[Web document revisions]
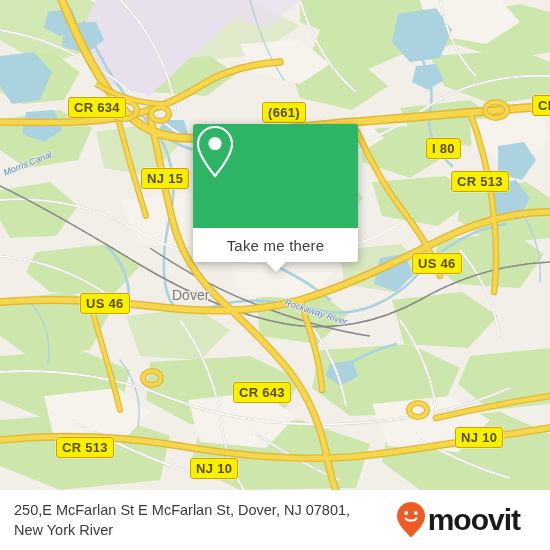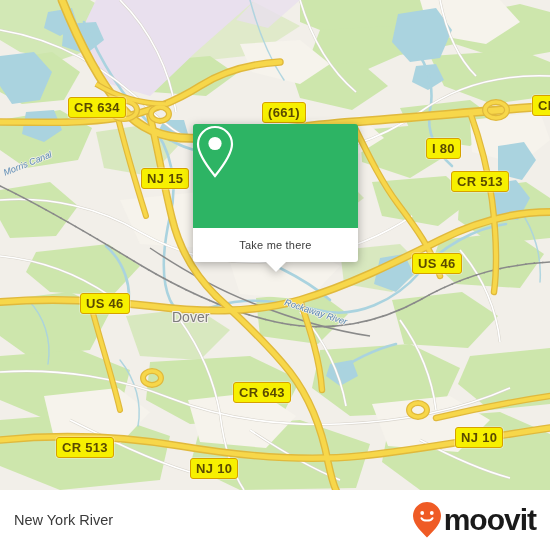--- a/index.html
+++ b/index.html
@@ -79,7 +79,7 @@
     position:relative;
   }
   #callout-label{
-    font-size:11px;color:#3c3c3c;letter-spacing:.2px;
+    font-size:15px;color:#3c3c3c;letter-spacing:.2px;
   }
   #callout-tail{
     position:absolute;left:50%;bottom:-10px;margin-left:-11px;

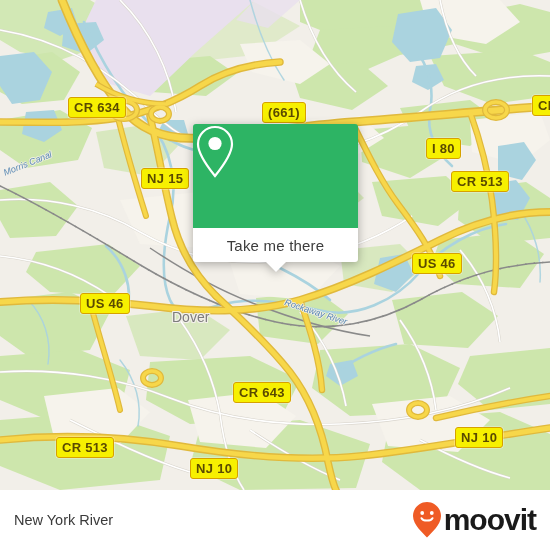--- a/index.html
+++ b/index.html
@@ -304,7 +304,7 @@
       </g>
     </svg>
 
-    <div class="place-label" style="left:172px;top:309px;">Dover</div>
+    <div class="place-label" style="left:172px;top:287px;">Dover</div>
 
     <div class="water-label" style="left:4px;top:168px;transform:rotate(-22deg);transform-origin:left center;">Morris Canal</div>
     <div class="water-label" style="left:285px;top:297px;transform:rotate(18deg);transform-origin:left center;">Rockaway River</div>

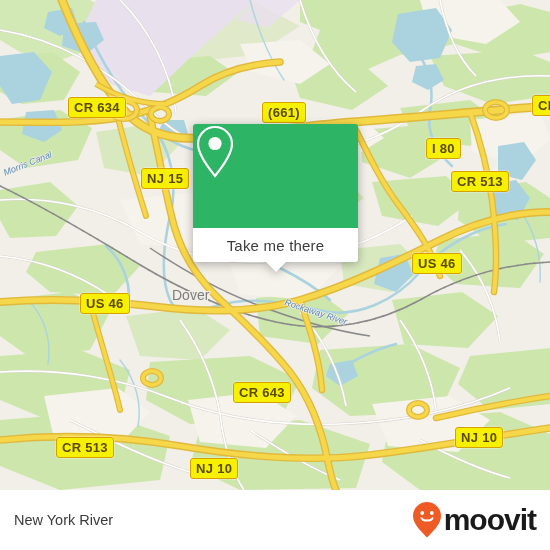--- a/index.html
+++ b/index.html
@@ -340,6 +340,7 @@
 
   <div id="footer">
     <div id="footer-address">
+      <div>250,E McFarlan St E McFarlan St, Dover, NJ 07801,</div>
       <div>New York River</div>
     </div>
     <div id="footer-logo">

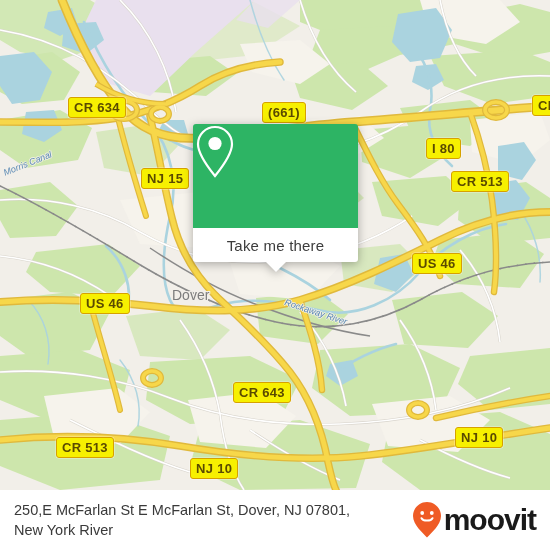--- a/index.html
+++ b/index.html
@@ -104,7 +104,7 @@
   }
   #footer-logo{
     display:flex;align-items:center;
-    padding-right:14px;
+    padding-right:30px;
   }
   #moovit-wordmark{
     font-size:30px;font-weight:bold;color:#1a1a1a;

▸ **EXERCISE DETAILS**: Return each line among the entries that holds the word "letter".

▸ **RESPONSE BELOW**:
-    font-size:11px;color:#3c3c3c;letter-spacing:.2px;
+    font-size:15px;color:#3c3c3c;letter-spacing:.2px;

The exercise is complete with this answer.